(Change detection outputs)
"""
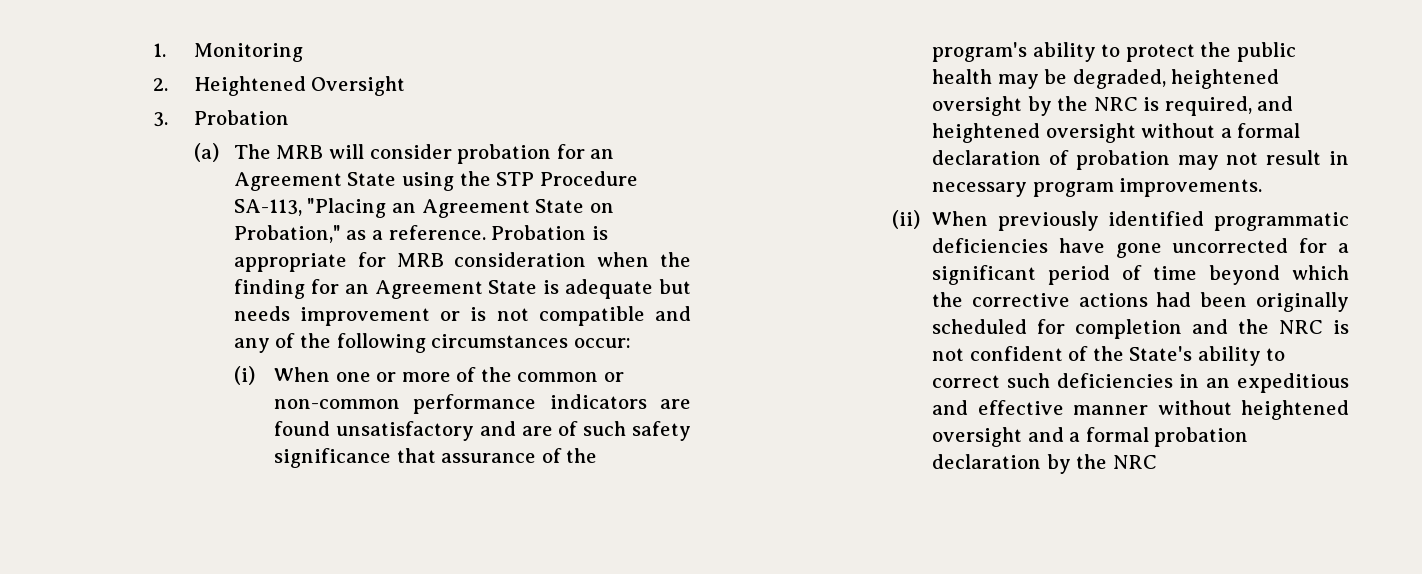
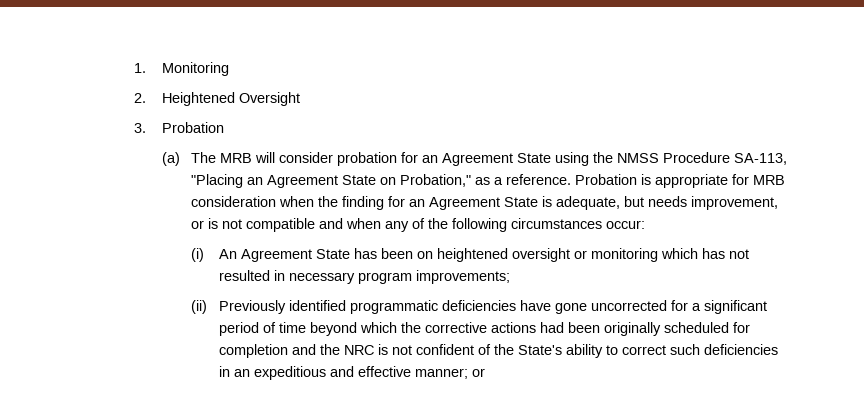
- (a) The MRB will consider probation for an Agreement State using the STP Procedure SA-113, "Placing an Agreement State on Probation," as a reference.
+ (a) The MRB will consider probation for an Agreement State using the NMSS Procedure SA-113, "Placing an Agreement State on Probation," as a reference.
- Probation is appropriate for MRB consideration when the finding for an Agreement State is adequate but needs improvement or is not compatible and any of the following circumstances occur:
+ Probation is appropriate for MRB consideration when the finding for an Agreement State is adequate, but needs improvement, or is not compatible and when any of the following circumstances occur:
- (i) When one or more of the common or non-common performance indicators are found unsatisfactory and are of such safety significance that assurance of the program's ability to protect the public health may be degraded, heightened oversight by the NRC is required, and heightened oversight without a formal declaration of probation may not result in necessary program improvements.
+ (i) An Agreement State has been on heightened oversight or monitoring which has not resulted in necessary program improvements;
- (ii) When previously identified programmatic deficiencies have gone uncorrected for a significant period of time beyond which the corrective actions had been originally scheduled for completion and the NRC is not confident of the State's ability to correct such deficiencies in an expeditious and effective manner without heightened oversight and a formal probation declaration by the NRC
+ (ii) Previously identified programmatic deficiencies have gone uncorrected for a significant period of time beyond which the corrective actions had been originally scheduled for completion and the NRC is not confident of the State's ability to correct such deficiencies in an expeditious and effective manner; or

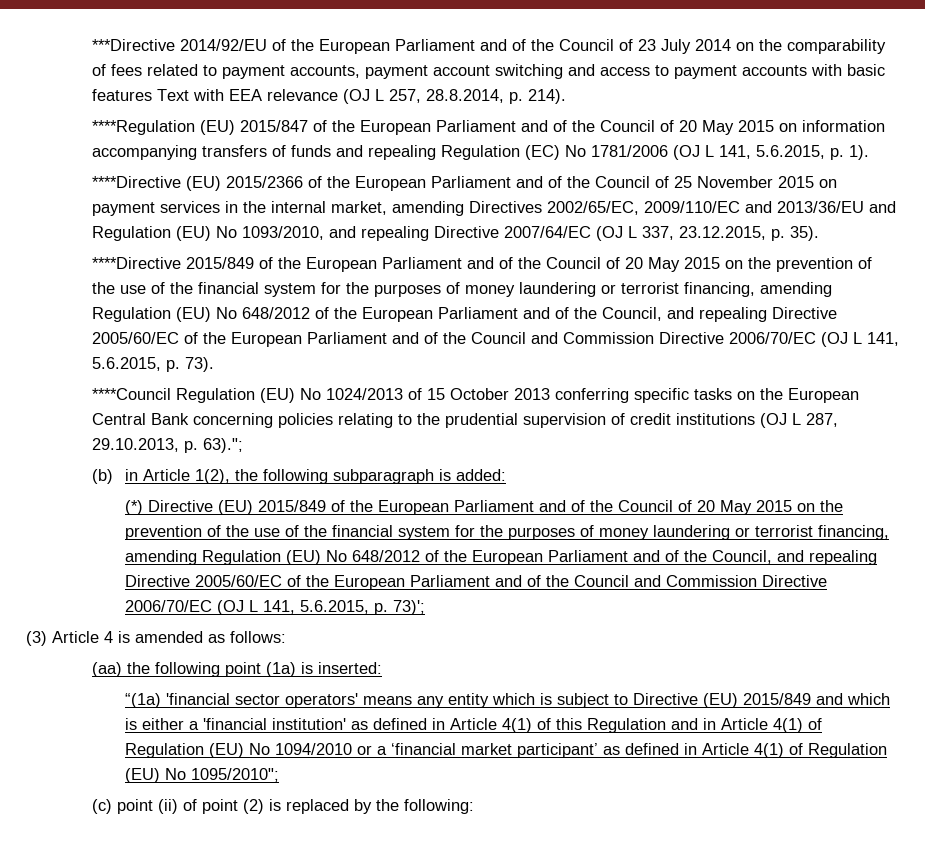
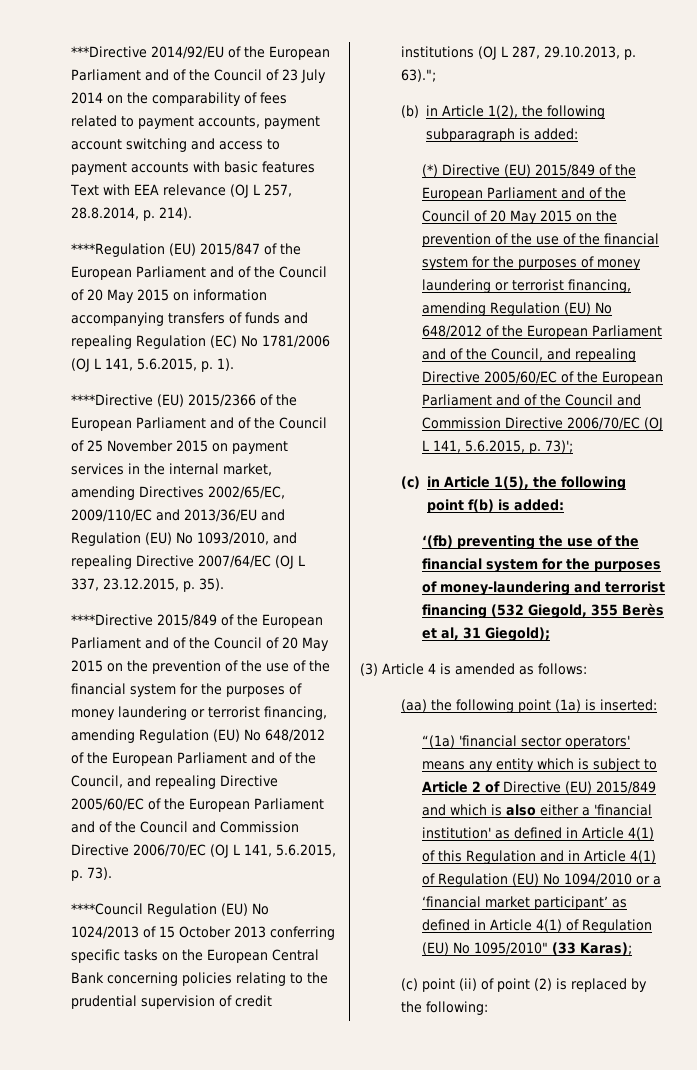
+ (c) in Article 1(5), the following point f(b) is added:
+ ‘(fb) preventing the use of the financial system for the purposes of money-laundering and terrorist financing (532 Giegold, 355 Berès et al, 31 Giegold);
- “(1a) 'financial sector operators' means any entity which is subject to Directive (EU) 2015/849 and which is either a 'financial institution' as defined in Article 4(1) of this Regulation and in Article 4(1) of Regulation (EU) No 1094/2010 or a ‘financial market participant’ as defined in Article 4(1) of Regulation (EU) No 1095/2010";
+ “(1a) 'financial sector operators' means any entity which is subject to Article 2 of Directive (EU) 2015/849 and which is also either a 'financial institution' as defined in Article 4(1) of this Regulation and in Article 4(1) of Regulation (EU) No 1094/2010 or a ‘financial market participant’ as defined in Article 4(1) of Regulation (EU) No 1095/2010" (33 Karas);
"""
Exercise
Could you reproduce every record above exactly, leaving out the pictures?

Exercise response
- (a) The MRB will consider probation for an Agreement State using the STP Procedure SA-113, "Placing an Agreement State on Probation," as a reference.
+ (a) The MRB will consider probation for an Agreement State using the NMSS Procedure SA-113, "Placing an Agreement State on Probation," as a reference.
- Probation is appropriate for MRB consideration when the finding for an Agreement State is adequate but needs improvement or is not compatible and any of the following circumstances occur:
+ Probation is appropriate for MRB consideration when the finding for an Agreement State is adequate, but needs improvement, or is not compatible and when any of the following circumstances occur:
- (i) When one or more of the common or non-common performance indicators are found unsatisfactory and are of such safety significance that assurance of the program's ability to protect the public health may be degraded, heightened oversight by the NRC is required, and heightened oversight without a formal declaration of probation may not result in necessary program improvements.
+ (i) An Agreement State has been on heightened oversight or monitoring which has not resulted in necessary program improvements;
- (ii) When previously identified programmatic deficiencies have gone uncorrected for a significant period of time beyond which the corrective actions had been originally scheduled for completion and the NRC is not confident of the State's ability to correct such deficiencies in an expeditious and effective manner without heightened oversight and a formal probation declaration by the NRC
+ (ii) Previously identified programmatic deficiencies have gone uncorrected for a significant period of time beyond which the corrective actions had been originally scheduled for completion and the NRC is not confident of the State's ability to correct such deficiencies in an expeditious and effective manner; or

+ (c) in Article 1(5), the following point f(b) is added:
+ ‘(fb) preventing the use of the financial system for the purposes of money-laundering and terrorist financing (532 Giegold, 355 Berès et al, 31 Giegold);
- “(1a) 'financial sector operators' means any entity which is subject to Directive (EU) 2015/849 and which is either a 'financial institution' as defined in Article 4(1) of this Regulation and in Article 4(1) of Regulation (EU) No 1094/2010 or a ‘financial market participant’ as defined in Article 4(1) of Regulation (EU) No 1095/2010";
+ “(1a) 'financial sector operators' means any entity which is subject to Article 2 of Directive (EU) 2015/849 and which is also either a 'financial institution' as defined in Article 4(1) of this Regulation and in Article 4(1) of Regulation (EU) No 1094/2010 or a ‘financial market participant’ as defined in Article 4(1) of Regulation (EU) No 1095/2010" (33 Karas);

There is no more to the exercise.